The trader population is behaviorally heterogeneous, in the sense that there are three types of traders: sophisticated, liquidity, and naive. At each period, the prior probability that the entering trader is sophisticated is $\mathit{\mu }>0$, that he is naive is $\mathit{\theta }>0$, and that he is liquidity is $1-\mathit{\mu }-\mathit{\theta }>0$.

A sophisticated trader takes the action that maximizes his expected profit, conditioning on both his private information and the information inferred from the whole transaction history. That is, a sophisticated trader who enters the market at period t use both his private signal $S^t$ and the transaction history $H^t$ to update his belief about the value of the asset. Let $E\left[V|H^t,S^t\right]$ denote this sophisticated trader’s expectation of V. Then he buys if and only if $E\left[V|H^t,S^t\right]-{\text{ask}}^t>max\left\{{\text{bid}}^t-E\left[V|H^t,S^t\right],0\right\}$, sells if and only if ${\text{bid}}^t-E\left[V|H^t,S^t\right]>max\left\{E\left[V|H^t,S^t\right]-{\text{ask}}^t,0\right\}$, and buys or sells with equal probability if $E\left[V|H^t,S^t\right]-{\text{ask}}^t={\text{bid}}^t-E\left[V|H^t,S^t\right]>0$. Otherwise, he holds. In other words, a sophisticated trader chooses to trade with the market maker only if he makes a strictly positive expected profit from trading.

Liquidity traders trade according to their needs for liquidation; thus, they act as if they ignore both their private information and the information implicit in historical transactions when trading. With equal probabilities, Nature randomly assigns a specific need for liquidation (purchase, sale, or hold) to a liquidity trader before he enters the market. Thus, at each period, the market maker meets a liquidity trader with one of these three different needs for liquidation with equal probability $\frac{1-\mathit{\mu }-\mathit{\theta }}{3}$.

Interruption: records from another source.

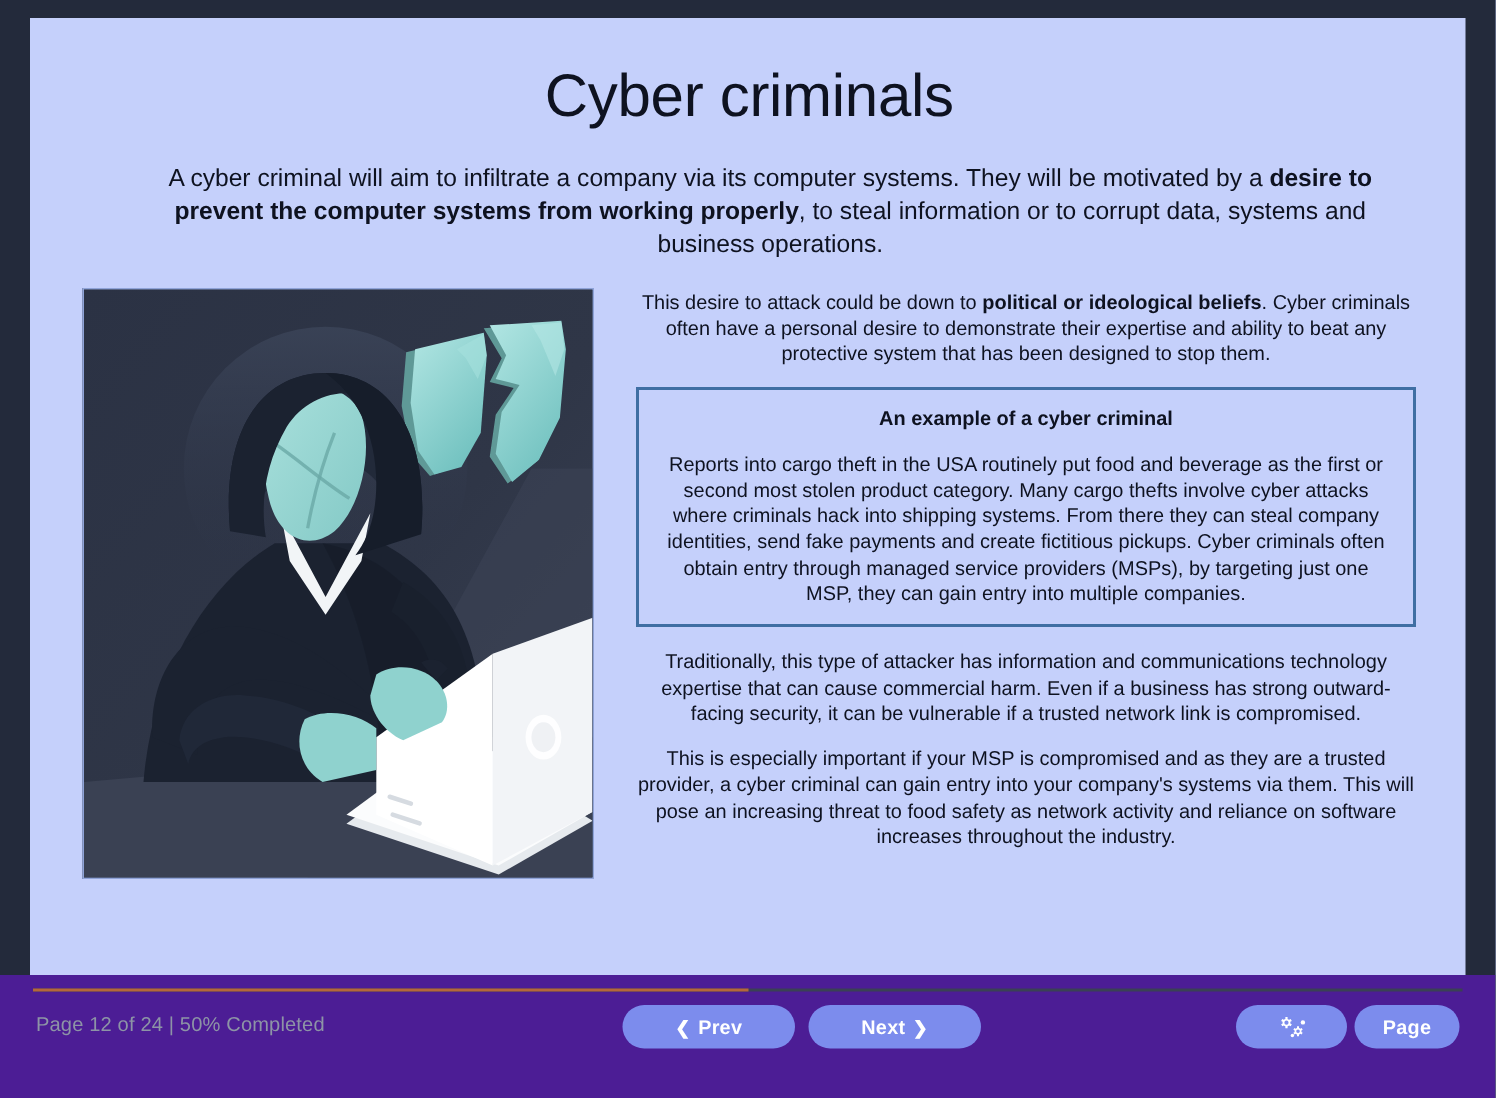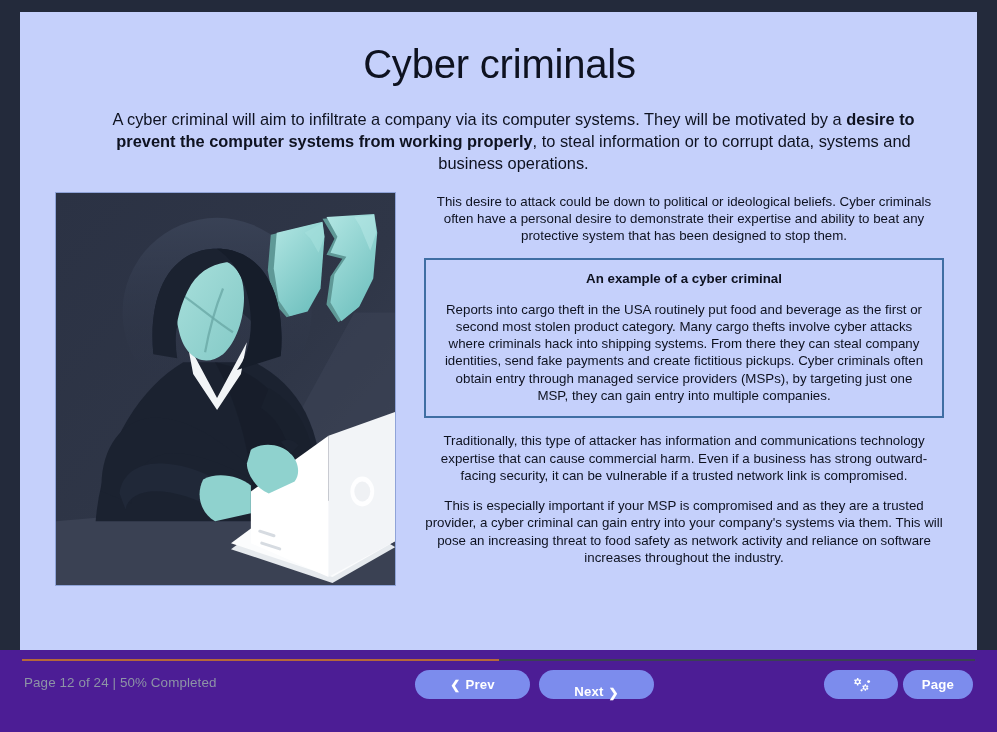--- a/index.html
+++ b/index.html
@@ -78,21 +78,21 @@
     flex: 1 1 auto;
     padding-top: 1px;
   }
 
   .para {
     font-size: 13.3px;
     line-height: 1.30;
     color: #0e1220;
     margin-bottom: 13px;
   }
-  .para b { font-weight: 400; }
+  .para b { font-weight: 700; }
   .para:last-child { margin-bottom: 0; }
 
   #example-box {
     border: 2px solid #ec4899;
     padding: 11px 13px 12px 13px;
     margin: 3px 0 14px 0;
     background: transparent;
   }
   #example-heading {
     font-size: 13.3px;
@@ -280,21 +280,21 @@
       <div id="progress-fill" style="width: 50%; background: rgb(181, 103, 58);"></div>
     </div>
 
     <div id="page-status">Page 12 of 24 | 50% Completed</div>
 
     <button class="pill" id="btn-prev" style="background: rgb(124, 140, 237);">
       <span class="chev">❮</span>
       <span>Prev</span>
     </button>
 
-    <button class="pill" id="btn-next" style="background: rgb(124, 140, 237); align-items: flex-end;">
+    <button class="pill" id="btn-next" style="background: rgb(124, 140, 237);">
       <span>Next</span>
       <span class="chev">❯</span>
     </button>
 
     <button class="pill" id="btn-settings" style="background: rgb(124, 140, 237);">
       <span id="gear-icon-wrap">
         <svg width="19" height="16" viewBox="0 0 19 16" fill="#ffffff" aria-hidden="true">
           <path d="M8.2 4.2l1.0-.55-.75-1.3-1.05.5a3.9 3.9 0 0 0-1.0-.58V1.0H4.9v1.27c-.36.12-.7.31-1.0.55l-1.05-.5-.75 1.3 1.0.55a3.8 3.8 0 0 0 0 1.15l-1.0.55.75 1.3 1.05-.5c.3.24.64.43 1.0.55V8.5h1.5V7.23c.36-.12.7-.31 1.0-.55l1.05.5.75-1.3-1.0-.55a3.8 3.8 0 0 0 0-1.13zM5.65 6.2a1.4 1.4 0 1 1 0-2.8 1.4 1.4 0 0 1 0 2.8z"></path>
           <path d="M15.6 10.0l.85-.5-.68-1.18-.9.44a3.2 3.2 0 0 0-.85-.5V7.2h-1.35v1.06c-.31.1-.6.27-.85.5l-.9-.44-.68 1.18.85.5a3.2 3.2 0 0 0 0 .98l-.85.5.68 1.18.9-.44c.25.22.54.39.85.49v1.06h1.35v-1.06c.31-.1.6-.27.85-.49l.9.44.68-1.18-.85-.5a3.2 3.2 0 0 0 0-.98zM13.35 11.7a1.2 1.2 0 1 1 0-2.4 1.2 1.2 0 0 1 0 2.4z"></path>
           <circle cx="16.6" cy="4.6" r="1.45"></circle>

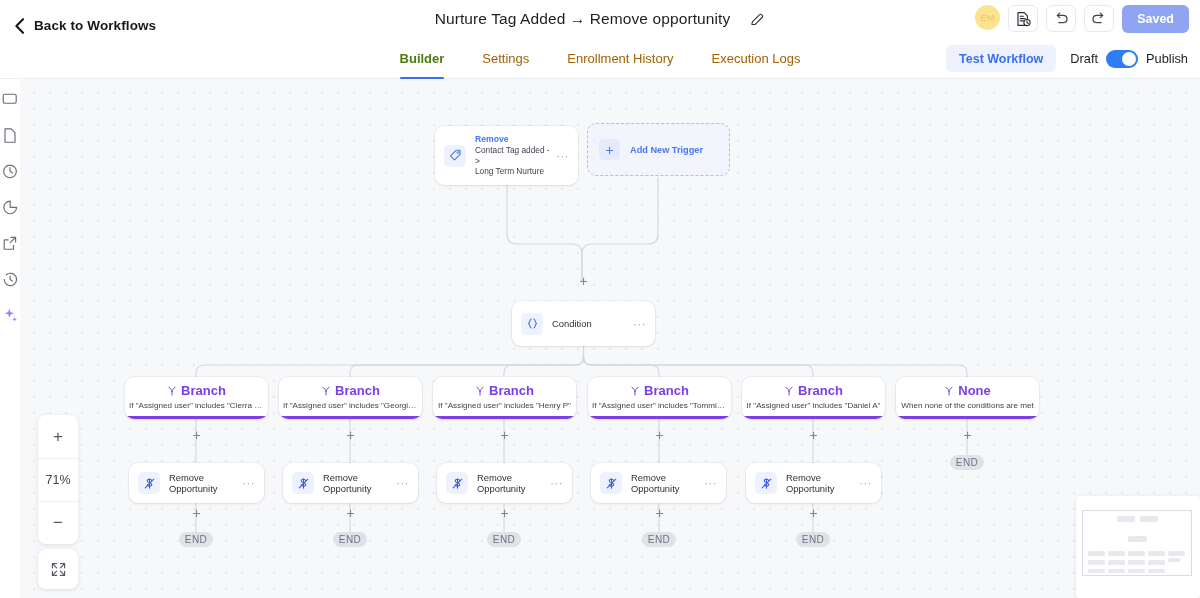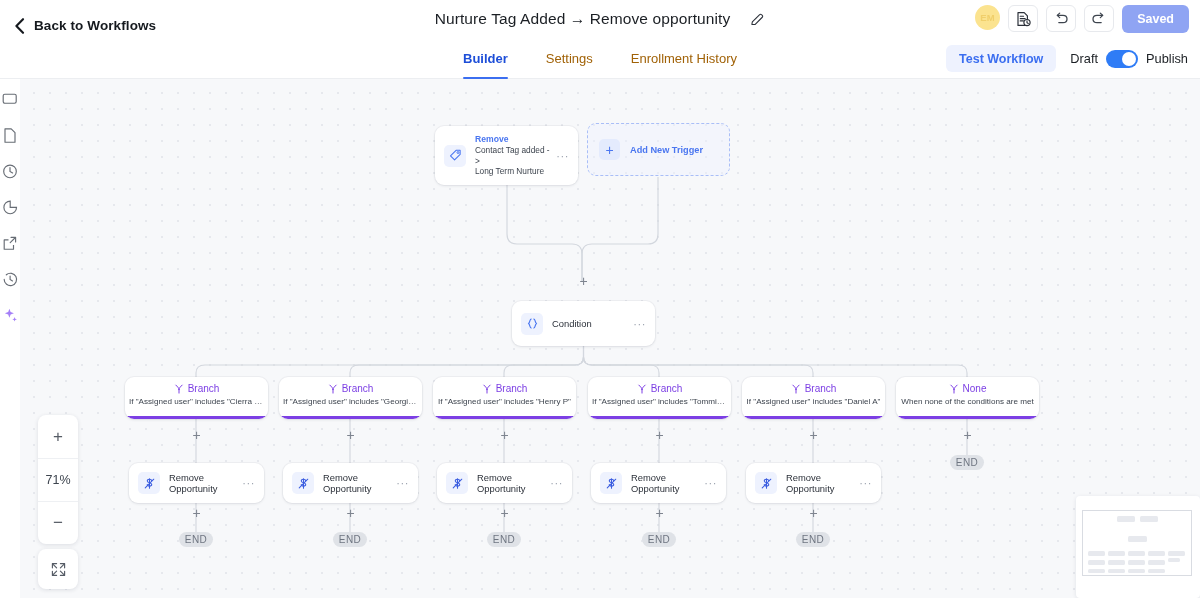--- a/index.html
+++ b/index.html
@@ -61,21 +61,21 @@
   }
   .tabs {
     position: absolute; left: 0; right: 0; top: 0; height: 41px;
     display: flex; align-items: center; justify-content: center; gap: 0;
   }
   .tab {
     font-size: 13px; color: #a16207; padding: 0 19px;
     height: 41px; display: flex; align-items: center; cursor: pointer;
     position: relative;
   }
-  .tab.active { color: #1d4ed8; font-weight: 700; }
+  .tab.active { color: #4d7c0f; font-weight: 700; }
   .tab.active::after {
     content: ""; position: absolute; left: 19px; right: 19px; bottom: 0;
     height: 2px; background: #3b6ef0; border-radius: 2px;
   }
   .tabs-right {
     position: absolute; right: 12px; top: 0; height: 41px;
     display: flex; align-items: center; gap: 14px;
   }
   .test-btn {
     height: 27px; padding: 0 13px; border-radius: 6px;
@@ -157,21 +157,21 @@
   .branch {
     position: absolute; top: 298px; width: 143px; height: 42px;
     background: #fff; border-radius: 9px;
     box-shadow: 0 1px 3px rgba(22,30,56,.09), 0 0 0 1px rgba(22,30,56,.035);
     overflow: hidden;
   }
   .branch-inner { padding-top: 6px; text-align: center; }
   .branch-head {
     display: flex; align-items: center; justify-content: center; gap: 4px;
   }
-  .branch-head .bl { font-size: 10px; font-weight: 400; color: #7c3fe4; }
+  .branch-head .bl { font-size: 13px; font-weight: 700; color: #7c3fe4; }
   .branch-cond {
     font-size: 8.1px; color: #3d444e; margin-top: 2.5px;
     white-space: nowrap; overflow: hidden; text-overflow: ellipsis;
     padding: 0 4px;
   }
   .branch-bar {
     position: absolute; left: 0; bottom: 0; width: 100%; height: 3px;
     background: #7c3fe4; border-radius: 0 0 9px 9px;
   }
 
@@ -274,20 +274,21 @@
 
       <div class="saved-btn">Saved</div>
     </div>
   </div>
 
   <div class="tabsbar">
     <div class="tabs">
       <div class="tab active">Builder</div>
       <div class="tab">Settings</div>
       <div class="tab">Enrollment History</div>
+      <div class="tab">Execution Logs</div>
     </div>
     <div class="tabs-right">
       <div class="test-btn">Test Workflow</div>
       <div class="pub-group">
         <span class="pub-text">Draft</span>
         <div class="toggle">
             <div class="knob"></div>
           </div>
         <span class="pub-text">Publish</span>
       </div>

The third type of traders, naive traders, only follow their own private information when making decisions. More specifically, a naive trader sells to the market maker if he receives the low signal $S_1$, holds if he receives the medium signal $S_2$, and buys from the market maker if he receives the high signal $S_3$.¹⁴

Our assumption on behavioral heterogeneity involves three types of traders (sophisticated, naive, and liquidity) in this financial market, which can be generalized to accommodate further types of traders, or three other types of traders. However, such generalization of our setting does not fundamentally affect the main results of this paper, but makes the technical analysis more complicated and tedious. Thus, we assume the three particular types of traders (sophisticated, naive, and liquidity) to render the technical analysis tractable. We illustrate the intuition for the generalization of our model in Section 4.

4. Locked/crossed quotes

This section is organized as follows. We first show that behavioral heterogeneity is a necessary condition for the occurrence of locked/crossed quotes under efficient pricing in a competitive financial market (Theorem 1). Then we provide a sufficient condition under which locked/crossed quotes appear (Theorem 2). We conclude by discussing an application of our setup to explain the occurrence of another interesting phenomenon, over-optimism, in financial markets (Theorem 3).

Theorem 1

In a competitive financial market with efficient pricing, locked/crossed quotes occur only if traders are behaviorally heterogeneous; that is, besides sophisticated traders and liquidity traders, there is at least a third type of traders who use information differently than sophisticated traders and liquidity traders.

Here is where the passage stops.